その二体が激突し、獣型はふっとばされて海に倒れ込み巨大な水柱を築き上げる。
一方の鳥型の方は上空へ舞い上がり、大きく弧を描きながら旋回する。
そしてこの光景を見ているのは和人だけではなかった。怪獣自衛隊城ヶ崎基地の面々もまた、二体の怪獣が激突している光景を呆気に取られながら見守っていた。
「白峰三尉っ!! 『騎士』の出撃は見合わせるっ!! 指示有るまでそのまま待機せよっ!!」
よたよたと『騎士』を歩かせていた明人に、城ヶ峰基地司令官の権藤が響くような声で待機命令を出す。
「ど、どうしてですか司令っ!?」
「状況が変わったのだ。新たにもう一体の怪獣が出現し、先に現れた怪獣と交戦状態に入ったのだ」
「何ですってっ!?」
「とにかく、これは命令である。指示あるまで待機だ」
「くっ……了解しました」
明人に指示を出した権藤は、続いて他の部隊にも指示を飛ばす。
「展開中の戦車隊に後方へ下がるように伝えろ! あの鳥型が何のつもりで獣型に襲いかかったのか知らんが、取り敢えず出方を見る。ヘリ隊の離陸も見合わせろ! 代わりに観測用のヘリを飛ばせ! 周囲の状況に充分に注意をしてだ! くれぐれも鳥型の起こす突風に巻き込まれるな!」
権藤の指示により、緊急発進を急いでいたAH-1Sに代わって偵察用のOH-6Dが離陸の準備に入る。

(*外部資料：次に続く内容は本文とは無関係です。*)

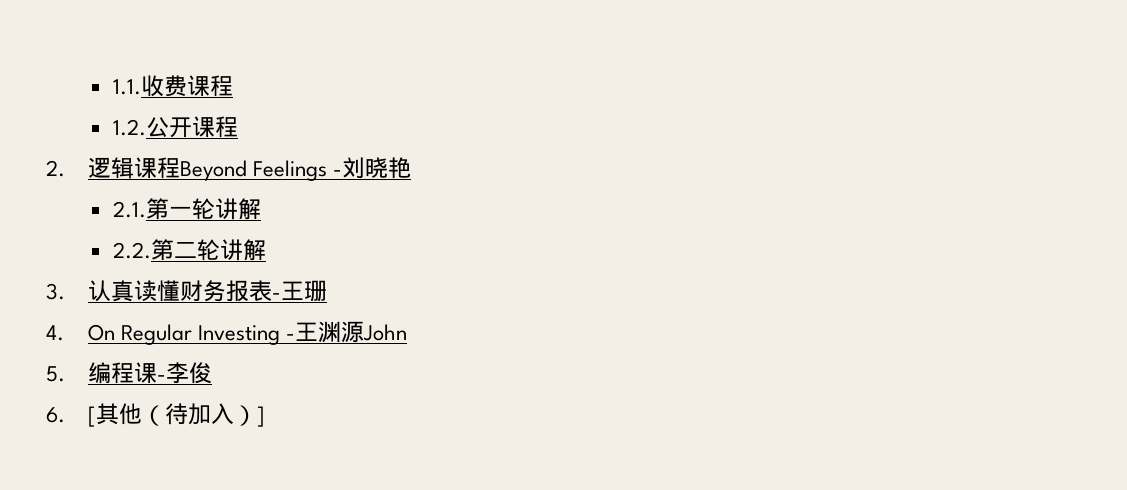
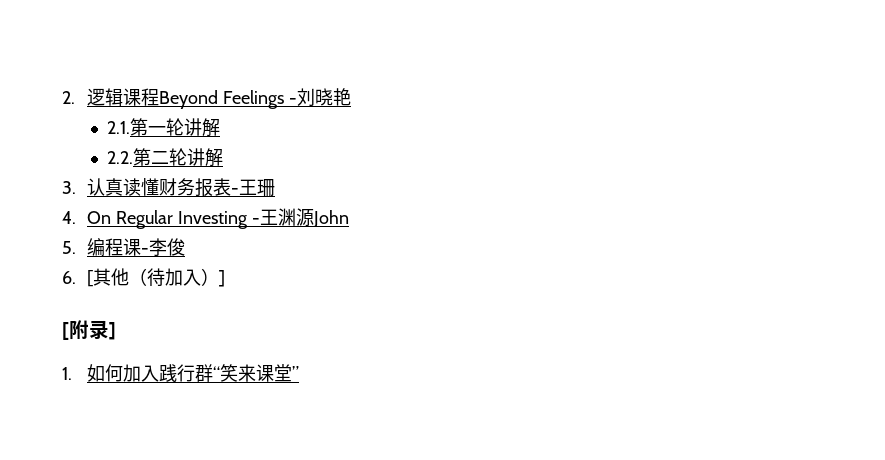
- 1.1.收费课程
- 1.2.公开课程
+ [附录]
+ 1.如何加入践行群“笑来课堂”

その他にも細々とした指示を出すと、権藤は隣に控えるように立っているシルヴィアに意見を求めた。
「カーナー博士はどう思われますかな? あの鳥型について」
「もしかして例の件ですか? 数ヶ月前より数例報告されている、怪獣と戦う怪獣が現れたという」
このシルヴィアの問いかけに、権藤は黙って頷いた。
「本当かどうかは断言できませんが……今の鳥型の行動は、怪獣の火焔から戦車を守ったように私には見えました」
「うむ……やはり博士にもそう見えたか……」
「勿論、偶然の可能性も捨て切れませんが……それより司令、私にはもう一つ気になることがあります」
「ほう。それは一体何かね?」
シルヴィアのこの言葉に、権藤は興味深そうに彼女の顔を覗き込む。